Pathway analysis of gene expression identifies canonical phagolysosome and related antigen presentation pathways. The gene network most highly overrepresented (see Methods, from AmpliSeq analyses) in peripheral blood mononuclear cells from patients with sarcoidosis (n=12) relative to latent tuberculosis infection (n=5) 7 days after purified protein derivative treatment was predicted to engage in the formation and function of phagolysosomes, including genes encoding Rab GTPases (RAB5, RAB7) and lysosome-associated membrane proteins 1 and 2 (LAMP1, LAMP2), and related lipid antigen presentation (CD1A, CD1B, CD1C, CD1D) and major histocompatibility complex (MHC) class II molecule presentation. Note that multiple genes encoding vATPase enzymes were highly expressed in sarcoidosis granulomas, and vATPases promote acidification (lower pH) during progression from early to late phagosome to mature phagolysosomes. LAMP1 and LAMP2 are markers of lysosome fusion with the phagosome to form phagolysosomes.
Genes associated with the canonical phagosome-mediated antimicrobial pathway that are significantly increased in sarcoid granuloma-like cell aggregates compared to those in the latent tuberculosis infection group (in the present model) and in mediastinal lymph node tissues obtained from sarcoidosis patients (independent cohort) compared to the same tissues in matching control subjects
mTORc1 pathway activation
p-mTORc1 expression significantly increased nearly 2.5-fold in sarcoid PBMCs 24 h after PPD treatment compared to matching PBMCs exposed to uncoated beads (figure 3). Similarly, p-mTORc1 expression significantly increased by 222±34% and by 298±64% 2 and 48 h post-treatment, respectively (p<0.05). Corresponding downstream activation of S6 was also demonstrated by a four-fold increase in phosphorylated expression 24 h following PPD exposure compared to uncoated bead treatment. Likewise, p-S6 expression significantly increased by 191±50% and by 303±37% 2 and 48 h post-treatment, respectively (p<0.05). In addition, 24 h after PPD treatment, p-STAT3 was observed to increase significantly by ∼2.5-fold (figure 3). At 24 h post-treatment, RAP pre-treatment dramatically attenuated phosphorylation of mTORc1 and S6, as well as at 2 and 48 h post-treatment, and STAT3 to levels similar to or less than those measured following exposure to uncoated beads (figure 3), supporting the premise that STAT3 activation is regulated by mTORc1/S6.
Activation of mechanistic target of rapamycin complex 1 (mTORc1)/S6 and STAT3 during sarcoidosis granuloma formation.

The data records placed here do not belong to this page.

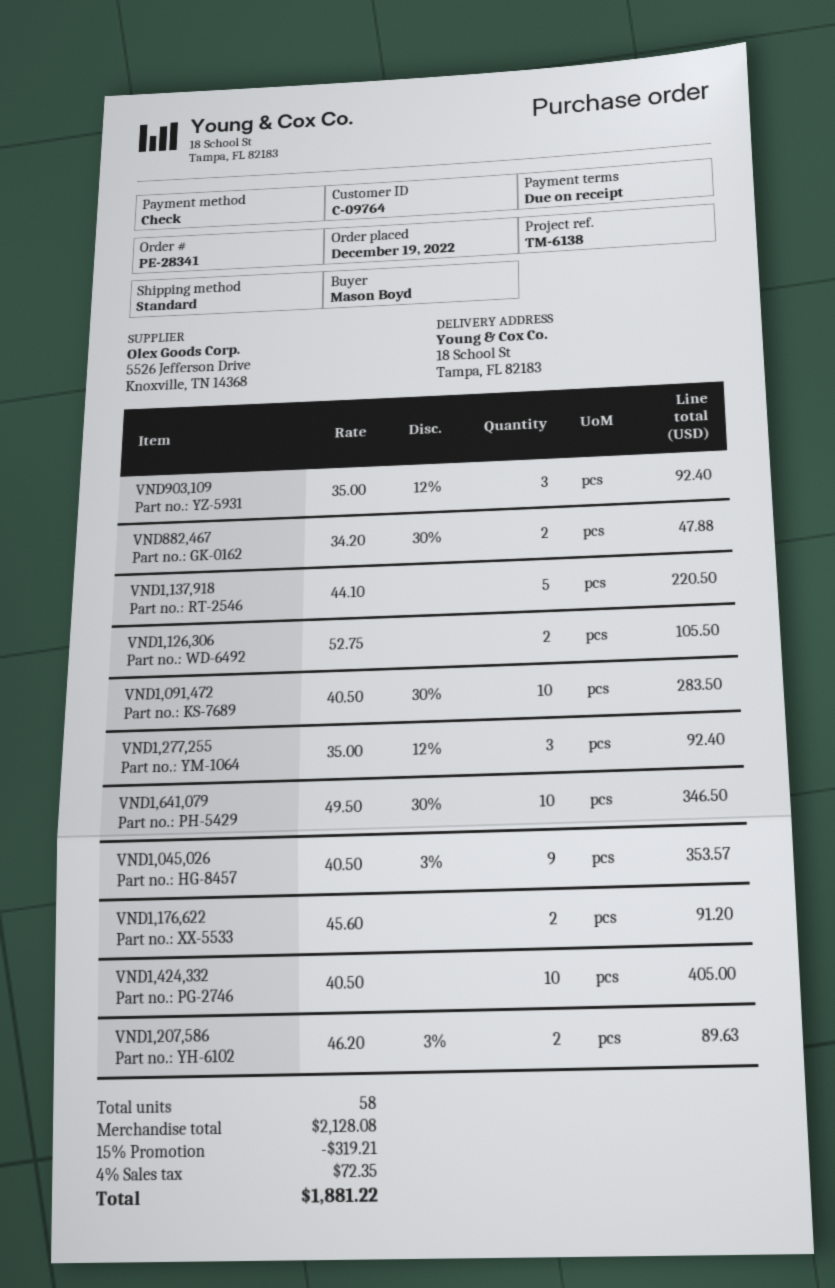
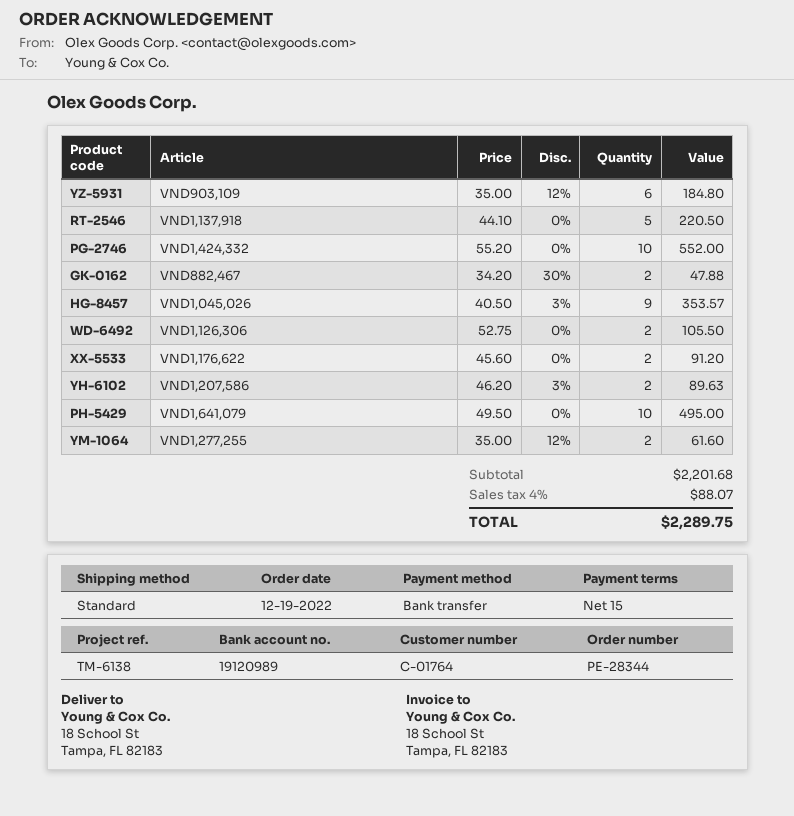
order number: PE-28341 -> PE-28344
payment terms: on receipt -> 15 days
customer number: C-09764 -> C-01764
payment method: cheque -> bank transfer
VND903,109: 3 x 35.00 - 12% = 92.40 -> 6 x 35.00 - 12% = 184.80
VND1,091,472: 10 x 40.50 - 30% = 283.50 -> none
VND1,277,255: 3 x 35.00 - 12% = 92.40 -> 2 x 35.00 - 12% = 61.60
VND1,641,079: 10 x 49.50 - 30% = 346.50 -> 10 x 49.50 = 495.00
VND1,424,332: 10 x 40.50 = 405.00 -> 10 x 55.20 = 552.00
subtotal: 2128.08 -> 2201.68
discount: 15% = 319.21 -> none
tax: 4% = 72.35 -> 4% = 88.07
total: 1881.22 -> 2289.75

The phosphorylation status of mTORc1, its downstream signalling molecule, S6, and STAT3 was evaluated 24 h after sarcoidosis peripheral blood mononuclear cells were incubated with either uncoated beads (UNC), purified protein derivative-coated beads (PPD) alone or after a 30-min pre-treatment with rapamycin (RAP). Increased phosphorylation of mTORc1, the downstream signalling molecule, S6, and STAT3 was observed after PPD treatment (n=6 for each group, *: p<0.05, compared to matching UNC treatment alone) and was suppressed in the presence of RAP (#: p<0.05, relative to corresponding PPD treatment alone).

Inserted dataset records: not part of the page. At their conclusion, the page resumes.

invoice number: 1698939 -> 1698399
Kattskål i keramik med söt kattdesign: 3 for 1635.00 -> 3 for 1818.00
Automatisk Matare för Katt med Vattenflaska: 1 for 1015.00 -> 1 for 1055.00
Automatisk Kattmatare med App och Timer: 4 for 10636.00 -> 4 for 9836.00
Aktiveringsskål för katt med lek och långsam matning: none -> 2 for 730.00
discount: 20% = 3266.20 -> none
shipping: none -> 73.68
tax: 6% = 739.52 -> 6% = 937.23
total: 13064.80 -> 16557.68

Inhibition of the mTORc1 pathway, intracellular acidification or phagolysosomal formation and their effect upon granuloma formation
7 days after sarcoid PBMC exposure to PPD-coated beads, dramatic granulomatous cell aggregate formation was observed in high responders compared to matching uncoated bead treatment (figures 4 and 5). Pre-treatment of PBMCs for 30 min with either RAP, BAFA1 or CLQ prior to PPD exposure significantly diminished granuloma formation to levels very similar to those demonstrated following treatment with uncoated beads. NH4Cl pre-treatment had no effect upon PPD-induced granuloma formation (figure 5). As expected, when there was no significant granulomatous cell aggregate formation following PPD treatment (low responders), inhibitor pre-treatment had no significant effect (supplementary figure S1).

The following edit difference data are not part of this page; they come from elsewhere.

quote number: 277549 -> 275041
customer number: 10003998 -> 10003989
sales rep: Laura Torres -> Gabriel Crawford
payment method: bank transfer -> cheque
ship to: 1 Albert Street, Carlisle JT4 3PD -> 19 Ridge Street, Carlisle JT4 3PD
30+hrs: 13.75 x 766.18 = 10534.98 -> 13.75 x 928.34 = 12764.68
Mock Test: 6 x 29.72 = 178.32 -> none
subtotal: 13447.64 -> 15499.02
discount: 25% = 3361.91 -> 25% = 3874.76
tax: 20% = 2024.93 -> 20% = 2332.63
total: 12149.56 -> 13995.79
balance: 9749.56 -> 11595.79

Suppression of sarcoidosis granuloma formation by disruption of phagolysosome formation or acidification or through direct inhibition of mechanistic target of rapamycin complex 1 (mTORc1). Representative photomicrographs of granuloma-like cell aggregates forming 7 days after high-responder sarcoidosis peripheral blood mononuclear cells were incubated with either uncoated beads (UNC) or purified protein derivative-coated beads (PPD) alone, or following a 30-min pre-treatment with either rapamycin (RAP; mTORc1 inhibitor), bafilomycin A1 (BAFA1; vATPase inhibitor attenuating acidification) or chloroquine (CLQ; inhibitor of lysosome–endosome fusion to form a phagolysosome). a) Original, unfiltered images; b) MIPAR image analyses (www.mipar.us/) demonstrating colour-coding of identified granulomas based upon cell aggregate area, with larger cell aggregates represented in the red-yellow hues and smaller ones in the blue-green hues; c) all but the MIPAR-identified cell aggregates are filtered out, showing the cumulative granuloma area as a fraction of the total area of the image (area fraction (AF), as determined by MIPAR analysis for each representative image).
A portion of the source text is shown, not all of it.